La scienza ci pone sempre più dinanzi a traguardi che soltanto qualche decennio fa apparivano inarrivabili o addirittura fantascientifici. In particolare sta facendo molto discutere il risultato ottenuto dai ricercatori dell'Università di Cambridge. Gli studiosi, utilizzando delle cellule staminali di topo, sono riusciti a far sviluppare in laboratorio il primo embrione artificiale. Ma vediamo più nel dettaglio come si è svolto l'esperimento.

Lo studio, che è stato guidato da Magdalena Zernicka-Goetz, ha preso le mosse dalla coltivazione di cellule staminali embrionali.

Tali cellule hanno preso ad assemblarsi e organizzarsi spontaneamente in una struttura tridimensionale. Insomma già questo risultato, che prendeva forma sotto gli occhi dei ricercatori, ha un che di prodigioso e miracoloso. In sostanza l'esperimento ha riprodotto tutte le fasi relative allo sviluppo di un embrione in una struttura a carattere tridimensionale.

Embrione artificiale e prospettive per la ricerca

I ricercatori hanno imitato il processo naturale che presiede alla vita: l'ovulo una volta fertilizzato inizia a dividersi per generare delle cellule staminali embrionali che si organizzano in una struttura. Gli autori della ricerca grazie all'utilizzo di tecniche all'avanguardia, hanno fatto sì che le cellule di topo fossero in grado di formare una struttura tridimensionale con caratteristiche del tutto simili all'embrione naturale.

Dopo una settimana l'embrione ha dato luogo all'inizio di una placenta e allo sviluppo del topo vero e proprio. Il processo è stato interrotto dai ricercatori, ma se non lo avesserio fatto, gli embrioni avrebbero continuato a svilupparsi.

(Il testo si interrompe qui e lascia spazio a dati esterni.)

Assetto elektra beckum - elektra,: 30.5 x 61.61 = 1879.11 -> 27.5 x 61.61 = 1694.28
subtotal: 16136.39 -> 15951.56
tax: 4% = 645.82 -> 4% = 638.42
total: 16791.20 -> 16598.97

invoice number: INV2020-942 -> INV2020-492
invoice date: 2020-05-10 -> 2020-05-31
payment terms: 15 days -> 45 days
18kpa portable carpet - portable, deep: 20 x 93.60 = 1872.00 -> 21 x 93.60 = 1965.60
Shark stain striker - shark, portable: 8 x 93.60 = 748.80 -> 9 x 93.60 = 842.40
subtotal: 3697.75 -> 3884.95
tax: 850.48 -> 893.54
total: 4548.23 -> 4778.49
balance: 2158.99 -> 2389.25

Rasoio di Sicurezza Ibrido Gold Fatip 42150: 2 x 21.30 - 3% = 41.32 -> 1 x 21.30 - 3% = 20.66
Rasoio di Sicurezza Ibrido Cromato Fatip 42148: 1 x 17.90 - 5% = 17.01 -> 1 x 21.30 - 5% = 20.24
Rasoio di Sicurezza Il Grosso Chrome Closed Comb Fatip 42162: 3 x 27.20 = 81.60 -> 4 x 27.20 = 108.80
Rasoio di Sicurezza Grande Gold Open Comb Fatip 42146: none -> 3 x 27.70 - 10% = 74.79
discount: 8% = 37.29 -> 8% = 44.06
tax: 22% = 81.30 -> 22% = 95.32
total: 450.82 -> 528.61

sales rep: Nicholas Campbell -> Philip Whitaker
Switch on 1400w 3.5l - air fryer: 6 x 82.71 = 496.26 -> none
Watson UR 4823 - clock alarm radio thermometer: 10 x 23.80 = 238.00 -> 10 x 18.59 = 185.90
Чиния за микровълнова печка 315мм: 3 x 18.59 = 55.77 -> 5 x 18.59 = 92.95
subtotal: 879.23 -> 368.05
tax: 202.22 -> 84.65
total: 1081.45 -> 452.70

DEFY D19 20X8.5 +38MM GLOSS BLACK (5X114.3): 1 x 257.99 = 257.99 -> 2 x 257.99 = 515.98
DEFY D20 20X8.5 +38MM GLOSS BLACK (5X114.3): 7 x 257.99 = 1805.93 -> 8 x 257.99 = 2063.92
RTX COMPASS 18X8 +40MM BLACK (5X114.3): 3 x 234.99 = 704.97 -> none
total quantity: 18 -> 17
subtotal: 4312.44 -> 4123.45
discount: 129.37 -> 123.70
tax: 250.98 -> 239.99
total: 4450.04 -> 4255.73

I ricercatori hanno spiegato che i risultati della ricerca non rappresentano il primo passo verso l'embrione artificiale umano, in quanto la formazione di un feto è qualcosa di molto più complesso, rispetto a quanto sono riusciti ad ottenere in laboratorio.

In ogni caso per la ricerca si aprono molti e interessanti scenari. L'embrione artificiale consentirà ad esempio di comprendere più a fondo le prime fasi dello sviluppo embrionale e quindi potrebbero essere chiariti i motivi per cui due gravidanze su tre sono destinate a fallire. Lo studio è stato pubblicato sulla rivista Science.